Why Juncker should backtrack and keep pharma policy in the health portfolio

DISCLAIMER: All opinions in this column reflect the views of the author(s), not of EURACTIV.COM Ltd.

Emma Woodford

Emma Woodford [EPHA}

The decision to move dossiers relating to public health to the commissioner responsible for enterprise and industry is seriously ill-advised, writes Emma Woodford.

Emma Woodford is interim secretary-general at the European Public Health Alliance (EPHA).

The public health community has reacted with alarm and disbelief at the ill-thought out decision of Jean-Claude Juncker, president-elect of the European Commission, to move the governance of key dossiers relating to public health from the commissioner responsible for health and food safety to the commissioner responsible for enterprise and industry.

This new distribution of responsibilities amongst the in-coming European commissioners is in direct contradiction to the need for a coherent and unified health policy within the European Union.

This move itself is not only seriously ill-advised, it was also taken behind closed doors, in isolation from relevant civil society and other key stakeholders in Brussels and EU member states. The decision was announced without any explanation in Mr Juncker’s statement where he unveiled the composition of his proposal for the College of Commissioners.

An announcement of portfolios that actually came after the deadline for written questions in the Parliament, inhibiting the European Parliament’s prerogative of scrutiny. The move is also happening when two crucial pieces of legislation are being negotiated – the new regulations for medical devices and in vitro diagnostics. 

While putting the public interest behind the drive for profits in drug authorisation procedures, other serious potential repercussions relate to the undermining of Europe’s ability to prepare for major health crises and health threats.

Health technology and pharmaceutical policy was transferred to the health commissioner in 2009 to, among other reasons, facilitate emergency preparedness (in response to the emergence of H1N1 and the alleged inability of DG Enterprise to provide the necessary leadership and coordination of vaccines).

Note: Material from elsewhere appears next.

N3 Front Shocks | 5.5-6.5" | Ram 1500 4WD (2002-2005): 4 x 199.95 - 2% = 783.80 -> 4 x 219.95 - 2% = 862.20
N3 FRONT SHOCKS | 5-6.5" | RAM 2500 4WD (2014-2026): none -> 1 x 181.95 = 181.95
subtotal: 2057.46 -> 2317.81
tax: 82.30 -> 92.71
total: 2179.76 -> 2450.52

It was also supposed to harmonise pharmaceutical governance along the lines of Europe’s member states, all of whom manage pharmaceutical policy under their Ministries of Health.

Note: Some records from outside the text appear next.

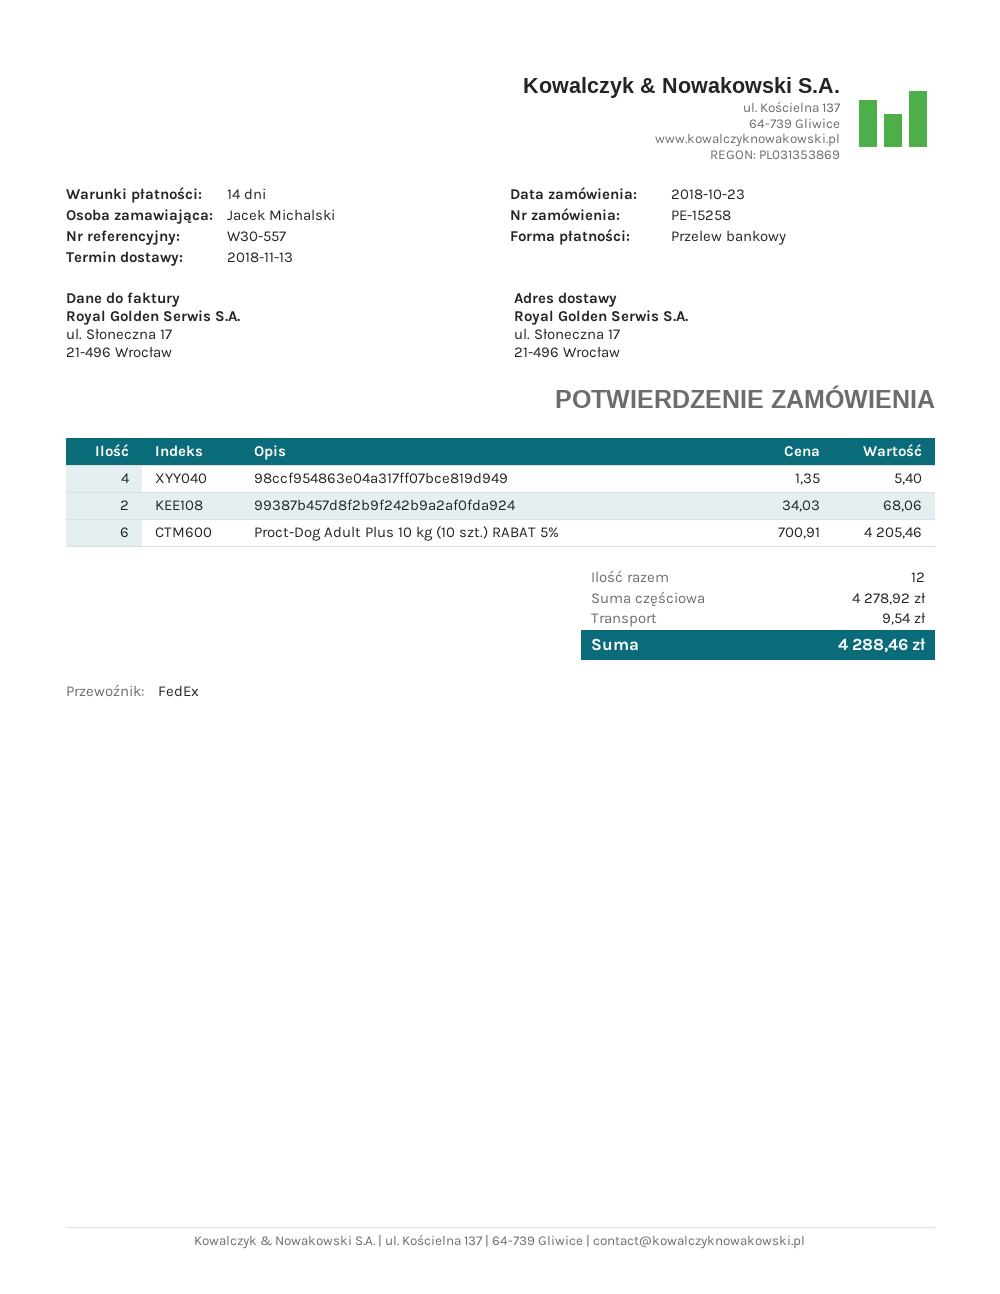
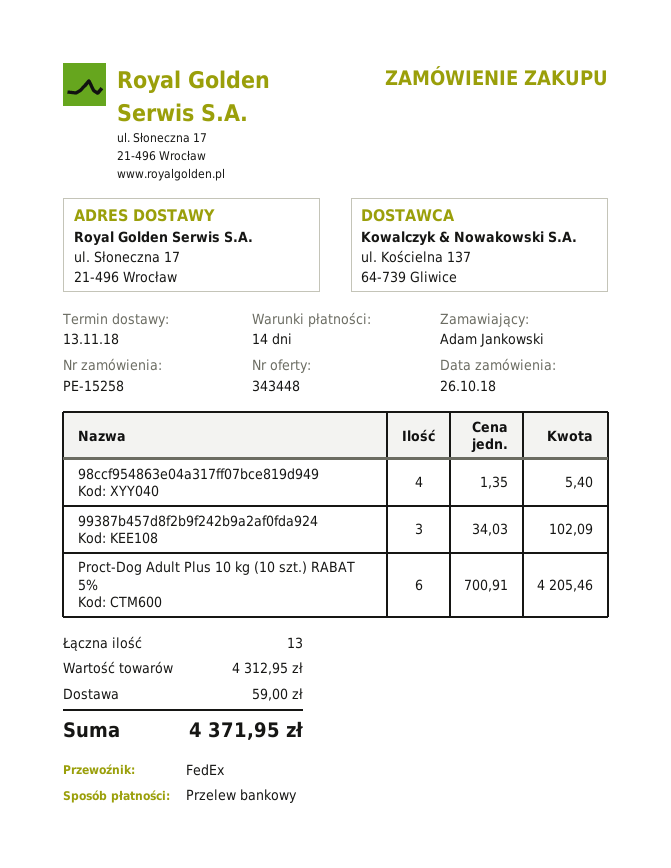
order date: 2018-10-23 -> 2018-10-26
ordered by: Jacek Michalski -> Adam Jankowski
99387b457d8f2b9f242b9a2af0fda924: 2 x 34.03 = 68.06 -> 3 x 34.03 = 102.09
total quantity: 12 -> 13
subtotal: 4278.92 -> 4312.95
shipping: 9.54 -> 59.00
total: 4288.46 -> 4371.95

Tightening coordination between national health authorities in the case of major health crises such as outbreaks of infectious diseases, food safety scares, biological or chemical terrorism, and health threats arising from climate change is a priority for, and a mandate of, the newly nominated health commissioner (as set out in his mission letter). With the allocation of medicines needed to manage such outbreaks with the commissioner for enterprise and internal market rather than health, there is a strong risk that market objectives will take the lead over immediate health concerns.

With the responsibility for pharmaceutical and medical devices policies removed from the commissioner for health and food safety, the nominated commissioner-designate has effectively been deprived of a fundamental instrument to protect the well-being and health of everyone living in Europe. Pharmaceutical policy is an integral part of public health policy making. Medicines form a major part of prevention and treatment measures and are therefore of key importance in safeguarding health.

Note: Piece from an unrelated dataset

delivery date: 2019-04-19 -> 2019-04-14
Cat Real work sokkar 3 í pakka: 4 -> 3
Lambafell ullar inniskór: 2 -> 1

Access to safe, effective and high quality medicines should be a key cornerstone of Europe’s healthcare systems. Medicines are a core component of our public health systems and in many member states, represent an important expense for patients, more so when it comes to novel drugs. A case in point is Gilead’s outrageously expensive Sovaldi Hepatitis C treatment. With the regulation of drug authorisation policies falling under the remit of a directorate who prioritises market concerns over public interest, drugs pricing will become even more detached from people’s needs.  

Patients deserve and require the best unbiased information possible. This needs to be regulated as a part of a larger health policy without industry interference and under the guidance of health care professionals and researchers. Juncker’s decision to place pharmaceutical policy within a portfolio which sole mandate is to maximise the industry competitiveness also puts at risk the most basic right of patients. 

When it comes to the provision of an adequate, independent and unbiased information to patients should be a minimum requirement for sustainable health systems. Previous experience with the directive on information to the general public on medicinal products subject to medical prescription demonstrated the difficulty of providing information that must be reliable, comparable, objective and user-friendly when the main policy consideration was increasing sales.

Medicine regulation needs to be patient driven. The move back to the commissioner for internal market and enterprise goes in the opposite direction and places medicines well and truly in the heart of “the market” instead of being a priority for the health and well-being of all.

This week the public health community voiced its concern on this regard to Mr Juncker in an open letter where 30 health and consumer organisations urge him to rethink this decision and keep pharmaceutical policy under the health portfolio. 

When Juncker was approved by the European Parliament as President-elect of the European Commission, it was under the promise that he would do his upmost to restore the trust lost by millions of people in the European project.  

Prioritising the business interests of the pharmaceutical industry at the expense of people’s health does not seem like a step in that direction.